“
Biz gerçek evliyalarla ilgilenelim. Sormayın hemen "evliyanın gerceği olur mu?" diye... İnsan nerede, neyi yaratmak isterse onu yaratır. Ve bu yaratiıar kesesinin ağzını açınca, herkesten bir hikaye sıkar. Bende var, eminim sizlerde de vardır..

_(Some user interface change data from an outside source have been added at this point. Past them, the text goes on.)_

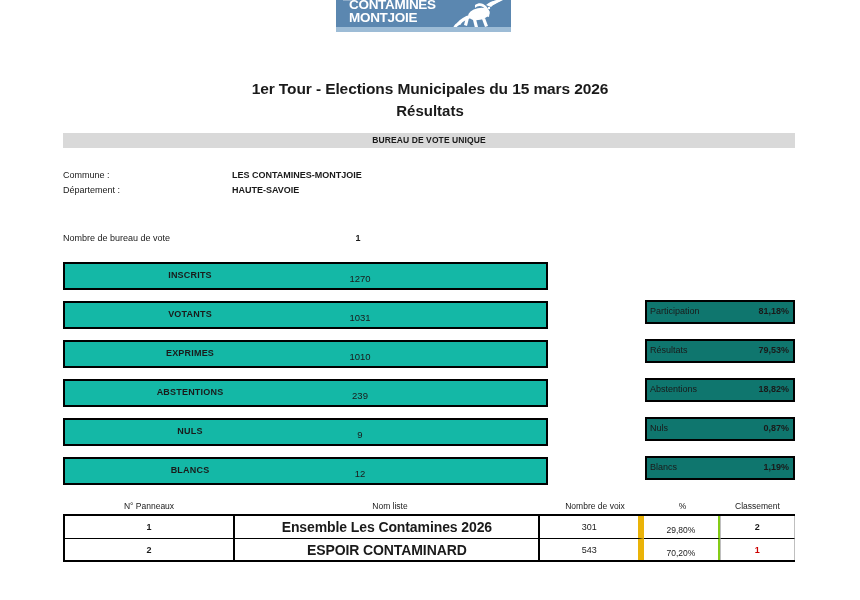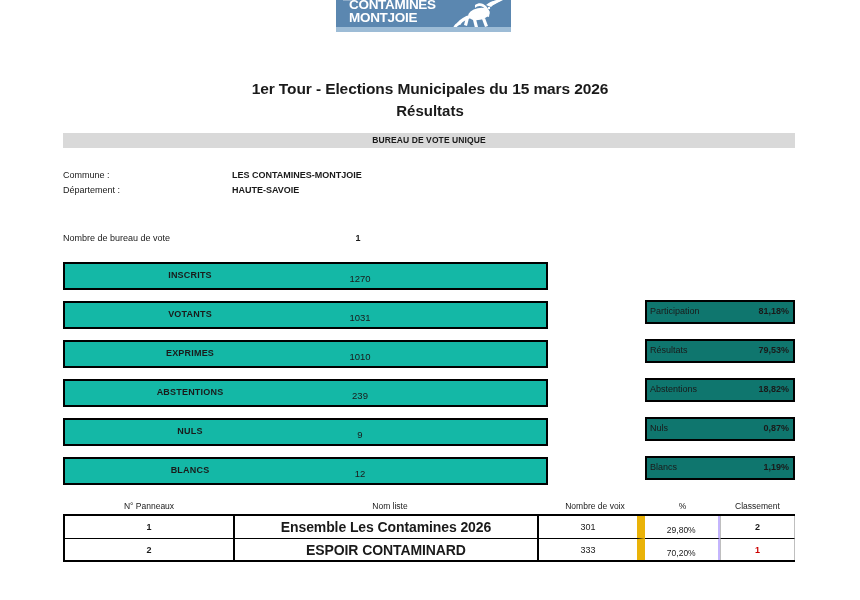--- a/index.html
+++ b/index.html
@@ -258,25 +258,25 @@
     font-weight: bold;
     font-size: 9px;
   }
   .cell-nom {
     border-right: 2px solid #000000;
     font-weight: bold;
     font-size: 14px;
     letter-spacing: -0.1px;
   }
   .cell-voix {
-    border-right: 8px solid #eab308;
+    border-right: 6px solid #eab308;
     text-align: center;
   }
   .cell-pct {
-    border-right: 2px solid #c4b5fd;
+    border-right: 2px solid #84cc16;
     font-size: 8.5px;
     line-height: 28px;
   }
   .cell-rang {
     border-left: 1px solid #bfbfbf;
     border-right: 1px solid #bfbfbf;
     font-weight: bold;
     font-size: 9px;
   }
   .rank-top {
@@ -392,18 +392,18 @@
     <div class="result-row">
       <div class="cell cell-panneaux col-panneaux">1</div>
       <div class="cell cell-nom col-nom">Ensemble Les Contamines 2026</div>
       <div class="cell cell-voix col-voix">301</div>
       <div class="cell cell-pct col-pct">29,80%</div>
       <div class="cell cell-rang col-rang">2</div>
     </div>
     <div class="result-row">
       <div class="cell cell-panneaux col-panneaux">2</div>
       <div class="cell cell-nom col-nom">ESPOIR CONTAMINARD</div>
-      <div class="cell cell-voix col-voix">333</div>
+      <div class="cell cell-voix col-voix">543</div>
       <div class="cell cell-pct col-pct">70,20%</div>
       <div class="cell cell-rang col-rang rank-top">1</div>
     </div>
   </div>
 </div>
 
 </body></html>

Kesenizin ağzını açmanız yeter. Gerek eğer ki fazla gerçekse, bırakalım o zaman gerceküstücülük yerini alsın. Dersimlilerin gerçeği bence fazla gerçektir. El ele vermiş ölüme giden Demenan aşireti üyelerinin bakışlarındaki son ne denli gerçekse, bu isyana karışmış o yırtık çarıklı adamların, onların kurşuna dizilmiş çocuklarının, gelinlerinin bıraktıkları efsaneler de o denli gerçeküstüdür. Bu sebepten her zaman severim bu yılanlı, hikayeli, Xızırlı ve Düzgün Babalı şehri... Gerçek konuşamıyorsa, bırakalım efsaneler konuşsun...
Ve tabii Dersim deyince böyle sadece trajedi, hüzün düşmesin gönüllere... Bir şehir solcuların kalesi olursa oradan sadece direnç ve hüzün çıkmaz... O şehir Dersim olunca, yani biraz muzir, biraz nüktedan olunca, acıyı bazen unutur, hikäyelere dalar, gülersiniz de... Benim en sevdiğim yan budur işte. Kendine gülebilmek! Bu bir erdemdir bence...
Herkes karşılıklı bol atıp tutsun diye bir "Palavra Meydanı" vardır Dersim'in. Bilhassa derler ki 12 Eylül'den önce solcular toplanıp, atıp tutarmış. Ve tabii o günden bugüne hikayeler böyle akmış... Herkes esprisini yapar ya TIKKO, TIKB, TKP-ML gibi bütün örgütlerin başındaki T aslında Türkiye değil de Tunceli kısaltmasıdır diye. Serde hem Alevilik hem de komünistlik olunca, torbanı alıp topla işte hikayeleri... Bir insan hem Alevi hem de komünist nasıl olur diye sormayın. Bu ancak biz Alevilere mahsustur.
”
”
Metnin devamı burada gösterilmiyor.